Фуке не помнил, чтобы когда-нибудь посвящал Кантена в свои отношения с Клер, поэтому вопрос удивил его, но и тронул своим деликатным тоном.
— Не знаю, — ответил он, — вероятно, да. Но я еду в Париж не поэтому. — Сквозь стекло он видел, как Мари понуро бродит между играми и аттракционами, и ему пришло в голову, что он, в сущности, абсолютно свободен — страшной, неприкаянной свободой и сможет, коли придет охота, когда угодно вернуться в Тигревиль. Он заранее знал, что будет часто по нему скучать. У него тоже, можно сказать, вся жизнь была уже позади, и, чтобы посмотреть ей в лицо, нужно обернуться. — Вы говорите, нельзя себя гробить, а я отвечу вам: жизнь слишком жестока, чтобы не бежать от нее в другую, параллельную.
— Но вы, черт возьми, еще молоды!
— Не знаете вы нынешних молодых, — возразил Фуке, — да вы только поглядите на них: они же на голову выше нас с вами. Не то святые, не то бандиты, стерильно чистенькие, правильные и без всяких заскоков. Это называется упорством и целеустремленностью. Такие не пьют. Страшные, беспощадные, ни капли человечности. Мое поколение последнее, в котором еще водятся легкомысленные шалопаи.
Кантен думал примерно так же, и это его радовало. Больше всего ему нравилось в Фуке, что у него как бы не было возраста, его не отнесешь ни к отцам, ни к детям, он ни то, ни другое. Идеальный друг.
— Простите за нескромность, — сказал он. — Ваши родители еще живы?
— Отец умер, — ответил Фуке. — Погиб на войне. А вернее бы сказать: на двух войнах. Он честно воевал, но покалечил себе душу и второй войны не вынес.

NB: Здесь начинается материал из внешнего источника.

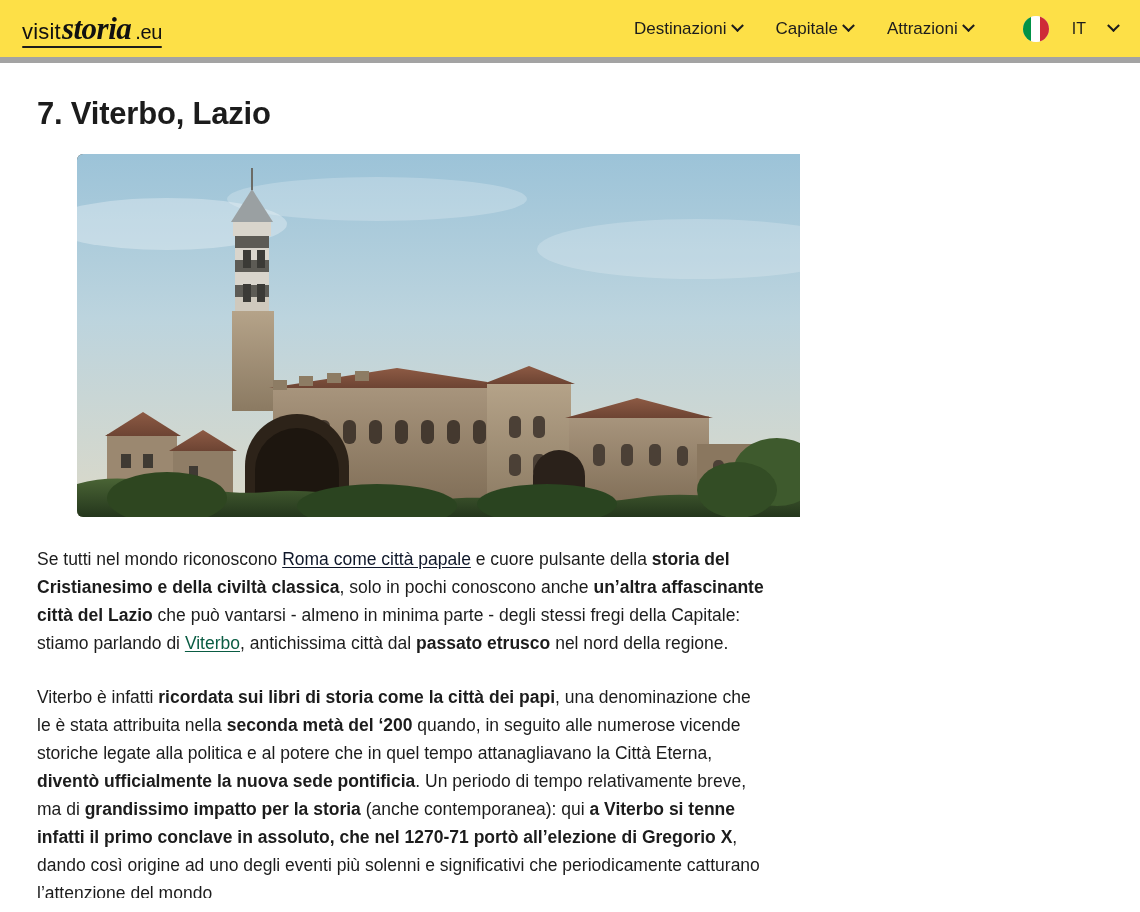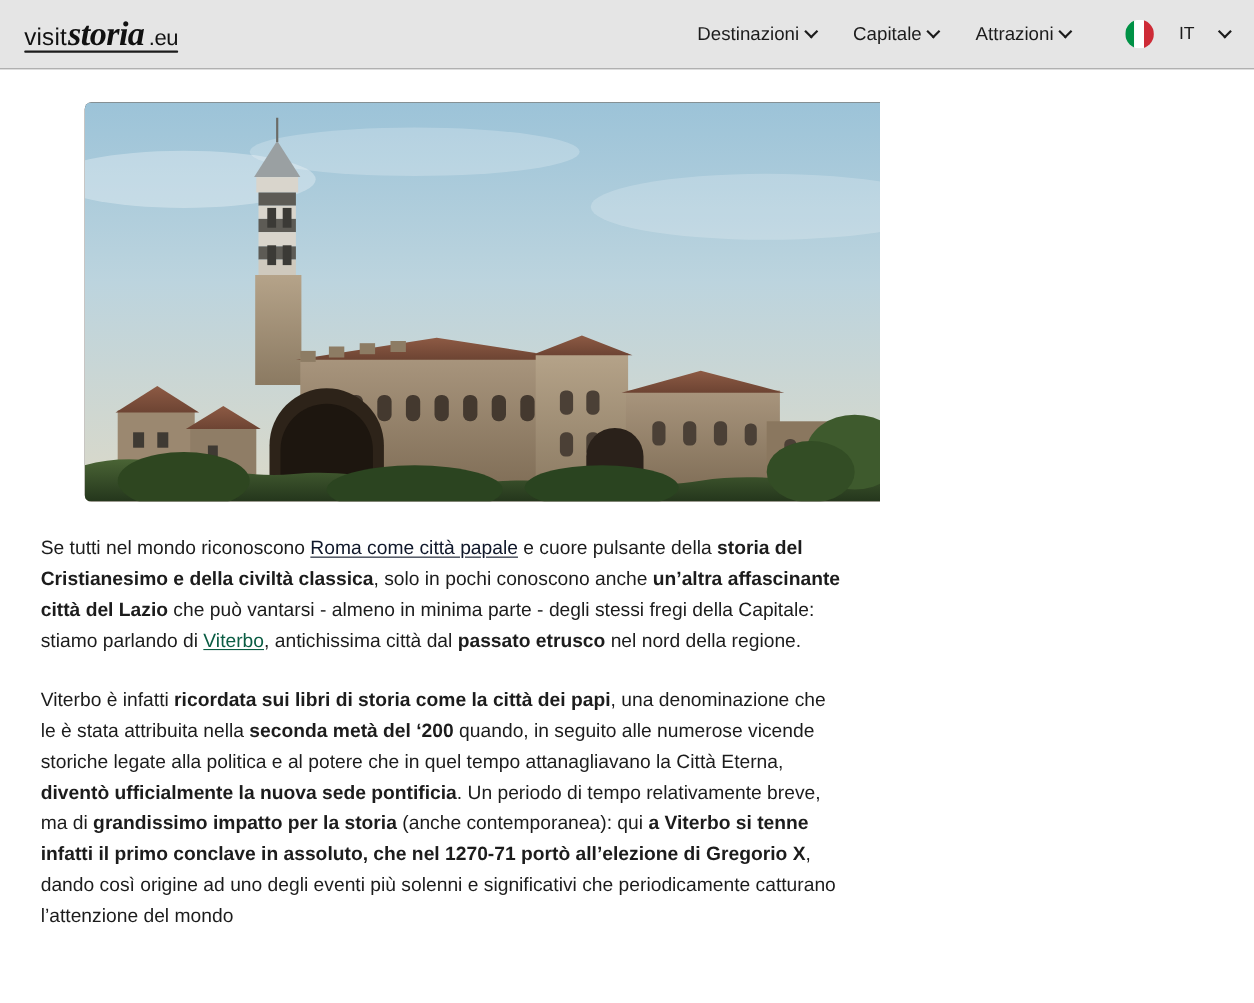"visit" .site-header { background: #e5e5e5 -> #fde047; border-bottom: 1px solid #a3a3a3 -> 6px solid #a3a3a3 }
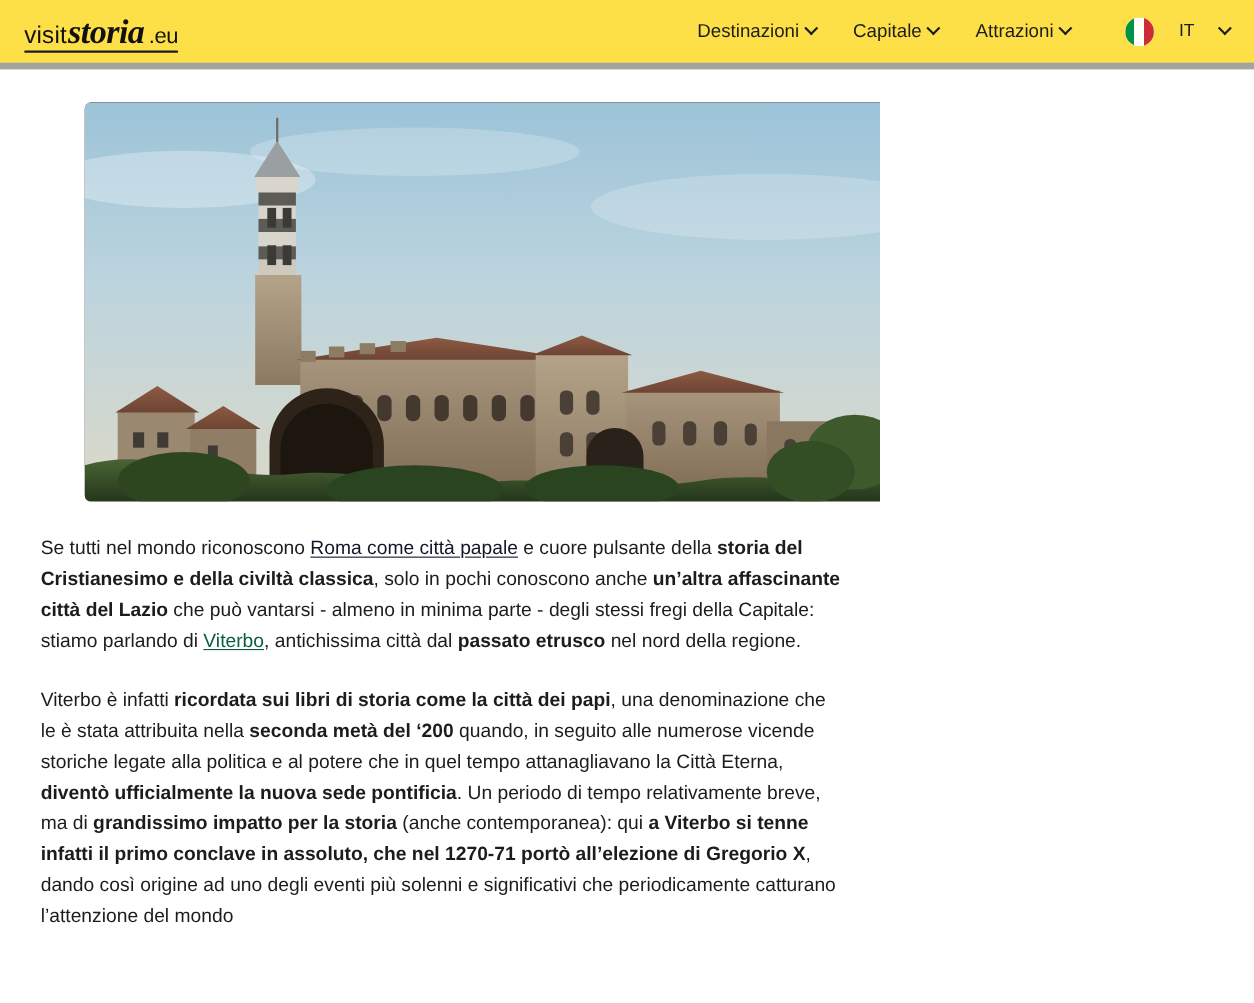"7. Viterbo, Lazio" h1.article-title { html: none -> <h1>7. Viterbo, Lazio</h1> }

Ухватив Фуке за рукав, Кантен потащил его назад, в город. Всю дорогу они шли молча, и только перед самой гостиницей, в саду, Кантен отпустил Фуке и сказал:
— Сегодня утром вы казались довольным и бодрым. Это потому, что решили уехать?
— Нет, это я решил измениться. Но напрасно старался — в Париже все пойдет по-старому.
— Видите нашу вывеску? Возвращайтесь к нам. Сюзанна тоже будет ждать. К тому времени и я вернусь, устроим праздник. Я уверен, что вашу работу можно делать и здесь. Вам будет спокойно. Чего еще вы хотите?
— Хочу быть стариком, — сказал Фуке.